THE TASK =
Without altering a word, return the records below, but exclude the pictures.

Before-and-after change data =
BEGIN

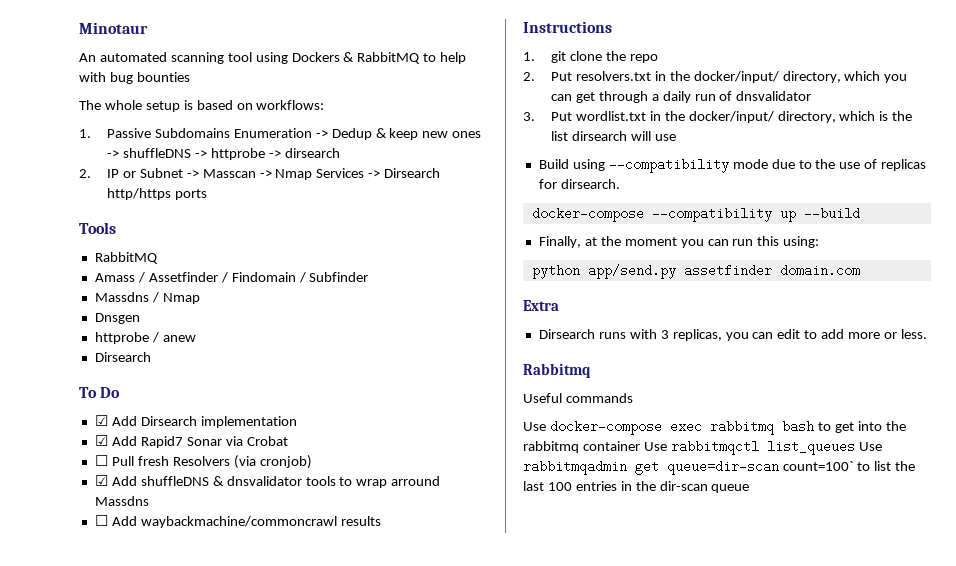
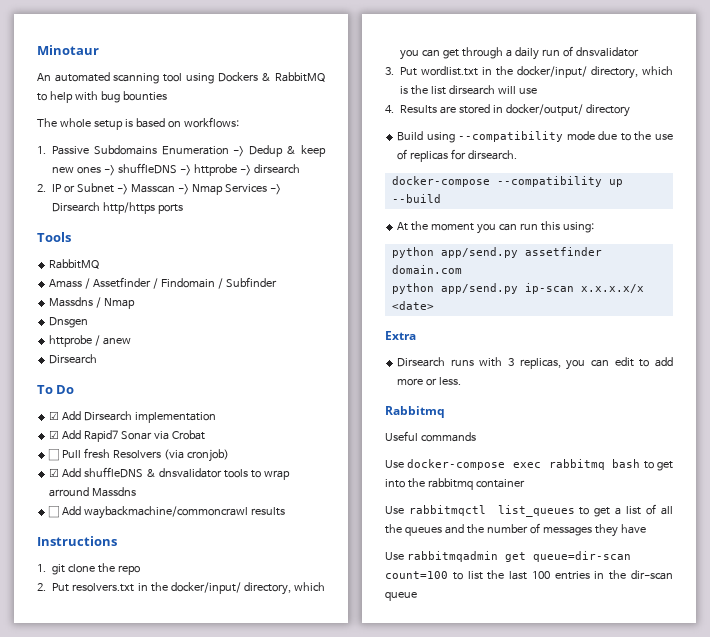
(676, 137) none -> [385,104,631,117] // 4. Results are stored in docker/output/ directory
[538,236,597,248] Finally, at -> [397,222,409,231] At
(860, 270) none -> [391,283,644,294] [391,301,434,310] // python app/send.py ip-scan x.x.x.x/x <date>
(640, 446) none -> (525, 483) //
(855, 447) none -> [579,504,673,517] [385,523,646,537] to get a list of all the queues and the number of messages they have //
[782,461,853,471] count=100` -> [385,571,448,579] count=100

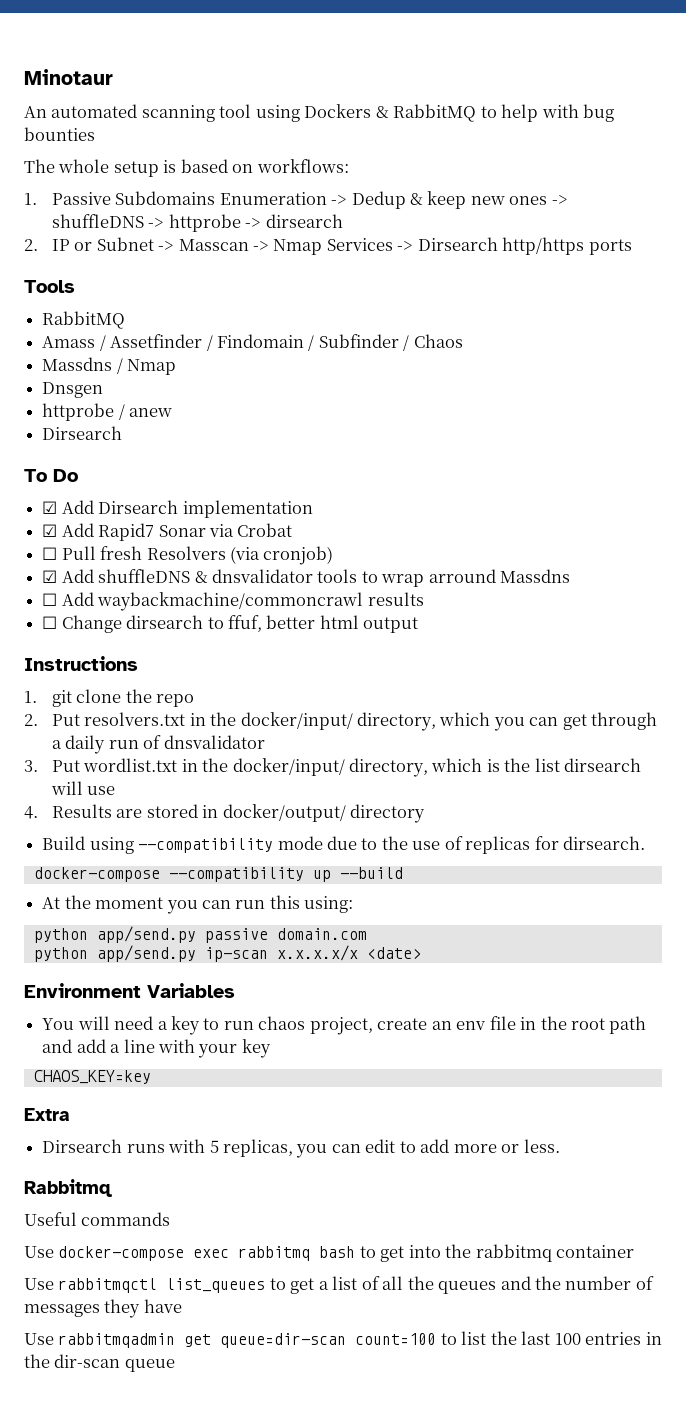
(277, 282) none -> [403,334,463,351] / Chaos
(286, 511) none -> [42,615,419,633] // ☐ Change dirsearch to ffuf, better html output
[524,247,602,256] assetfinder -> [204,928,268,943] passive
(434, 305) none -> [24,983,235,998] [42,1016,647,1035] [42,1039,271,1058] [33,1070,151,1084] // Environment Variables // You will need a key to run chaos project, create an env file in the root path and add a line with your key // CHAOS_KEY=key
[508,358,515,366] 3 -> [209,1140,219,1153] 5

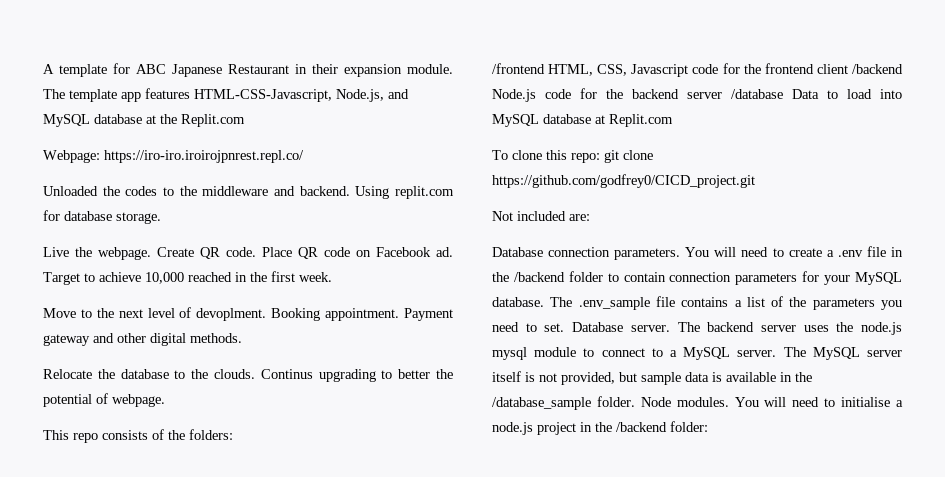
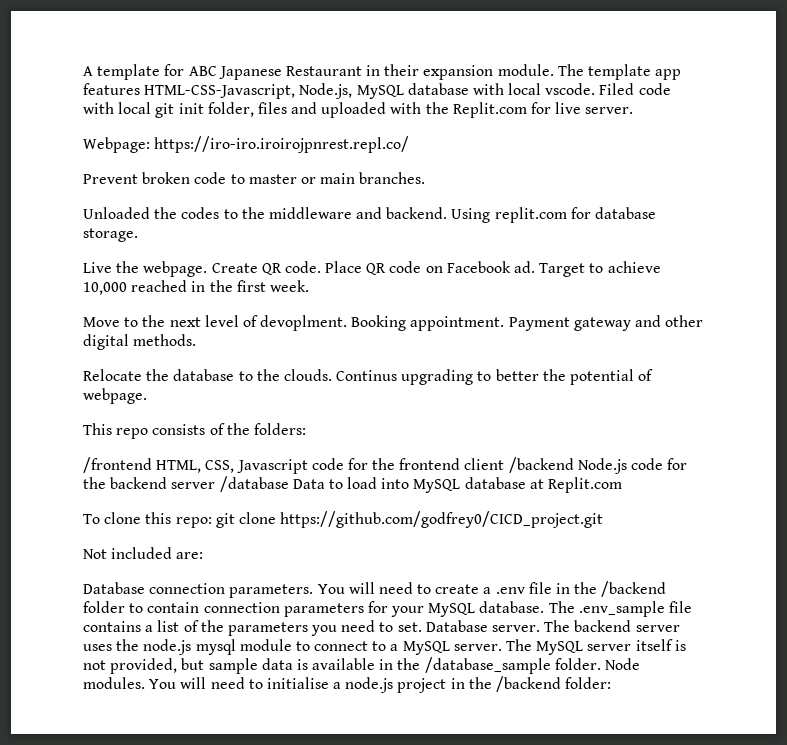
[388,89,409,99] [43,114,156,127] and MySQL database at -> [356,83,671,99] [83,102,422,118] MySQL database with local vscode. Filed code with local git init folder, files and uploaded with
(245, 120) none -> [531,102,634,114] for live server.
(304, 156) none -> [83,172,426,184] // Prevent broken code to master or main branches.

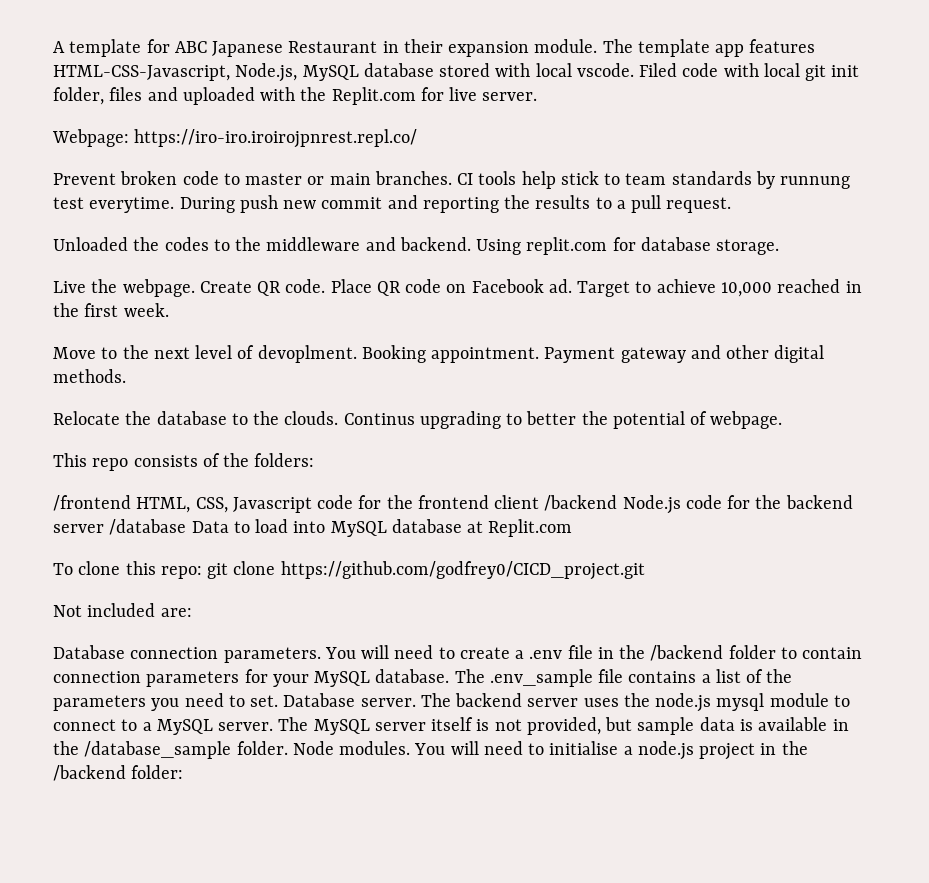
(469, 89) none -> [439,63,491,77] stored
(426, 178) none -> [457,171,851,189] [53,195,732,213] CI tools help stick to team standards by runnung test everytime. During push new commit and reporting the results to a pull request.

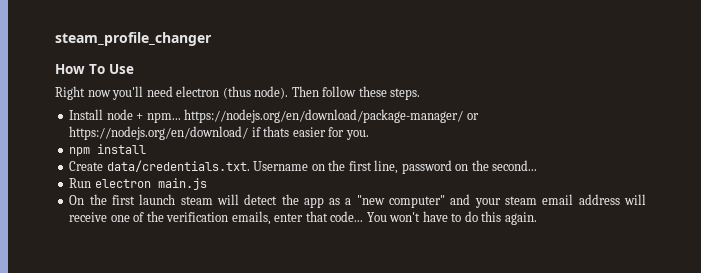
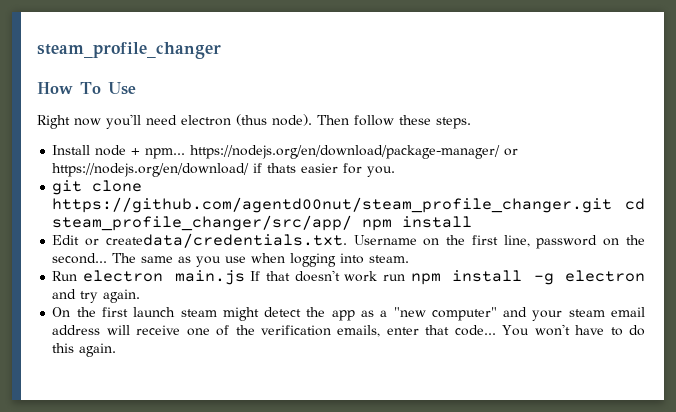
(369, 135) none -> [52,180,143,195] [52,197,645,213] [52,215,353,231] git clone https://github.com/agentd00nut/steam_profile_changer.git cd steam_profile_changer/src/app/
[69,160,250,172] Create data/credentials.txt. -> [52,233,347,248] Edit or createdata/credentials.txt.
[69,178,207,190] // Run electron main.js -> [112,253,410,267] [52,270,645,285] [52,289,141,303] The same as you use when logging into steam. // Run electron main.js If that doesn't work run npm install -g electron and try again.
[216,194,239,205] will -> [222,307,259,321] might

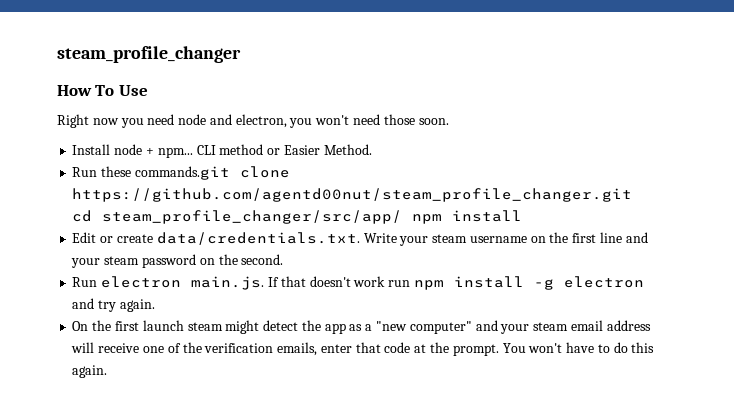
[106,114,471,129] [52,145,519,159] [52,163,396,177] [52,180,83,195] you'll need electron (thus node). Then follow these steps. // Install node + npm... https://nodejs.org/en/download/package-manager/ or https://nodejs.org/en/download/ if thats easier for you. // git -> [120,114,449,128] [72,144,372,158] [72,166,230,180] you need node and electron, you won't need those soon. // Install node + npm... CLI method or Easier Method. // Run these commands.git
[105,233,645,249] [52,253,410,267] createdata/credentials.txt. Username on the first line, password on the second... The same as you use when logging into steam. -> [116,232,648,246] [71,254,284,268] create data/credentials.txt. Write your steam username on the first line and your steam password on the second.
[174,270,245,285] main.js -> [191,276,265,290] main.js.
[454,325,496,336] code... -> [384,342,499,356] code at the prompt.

END

RESULT OF THIS EXERCISE =
(676, 137) none -> [385,104,631,117] // 4. Results are stored in docker/output/ directory
[538,236,597,248] Finally, at -> [397,222,409,231] At
(860, 270) none -> [391,283,644,294] [391,301,434,310] // python app/send.py ip-scan x.x.x.x/x <date>
(640, 446) none -> (525, 483) //
(855, 447) none -> [579,504,673,517] [385,523,646,537] to get a list of all the queues and the number of messages they have //
[782,461,853,471] count=100` -> [385,571,448,579] count=100

(277, 282) none -> [403,334,463,351] / Chaos
(286, 511) none -> [42,615,419,633] // ☐ Change dirsearch to ffuf, better html output
[524,247,602,256] assetfinder -> [204,928,268,943] passive
(434, 305) none -> [24,983,235,998] [42,1016,647,1035] [42,1039,271,1058] [33,1070,151,1084] // Environment Variables // You will need a key to run chaos project, create an env file in the root path and add a line with your key // CHAOS_KEY=key
[508,358,515,366] 3 -> [209,1140,219,1153] 5

[388,89,409,99] [43,114,156,127] and MySQL database at -> [356,83,671,99] [83,102,422,118] MySQL database with local vscode. Filed code with local git init folder, files and uploaded with
(245, 120) none -> [531,102,634,114] for live server.
(304, 156) none -> [83,172,426,184] // Prevent broken code to master or main branches.

(469, 89) none -> [439,63,491,77] stored
(426, 178) none -> [457,171,851,189] [53,195,732,213] CI tools help stick to team standards by runnung test everytime. During push new commit and reporting the results to a pull request.

(369, 135) none -> [52,180,143,195] [52,197,645,213] [52,215,353,231] git clone https://github.com/agentd00nut/steam_profile_changer.git cd steam_profile_changer/src/app/
[69,160,250,172] Create data/credentials.txt. -> [52,233,347,248] Edit or createdata/credentials.txt.
[69,178,207,190] // Run electron main.js -> [112,253,410,267] [52,270,645,285] [52,289,141,303] The same as you use when logging into steam. // Run electron main.js If that doesn't work run npm install -g electron and try again.
[216,194,239,205] will -> [222,307,259,321] might

[106,114,471,129] [52,145,519,159] [52,163,396,177] [52,180,83,195] you'll need electron (thus node). Then follow these steps. // Install node + npm... https://nodejs.org/en/download/package-manager/ or https://nodejs.org/en/download/ if thats easier for you. // git -> [120,114,449,128] [72,144,372,158] [72,166,230,180] you need node and electron, you won't need those soon. // Install node + npm... CLI method or Easier Method. // Run these commands.git
[105,233,645,249] [52,253,410,267] createdata/credentials.txt. Username on the first line, password on the second... The same as you use when logging into steam. -> [116,232,648,246] [71,254,284,268] create data/credentials.txt. Write your steam username on the first line and your steam password on the second.
[174,270,245,285] main.js -> [191,276,265,290] main.js.
[454,325,496,336] code... -> [384,342,499,356] code at the prompt.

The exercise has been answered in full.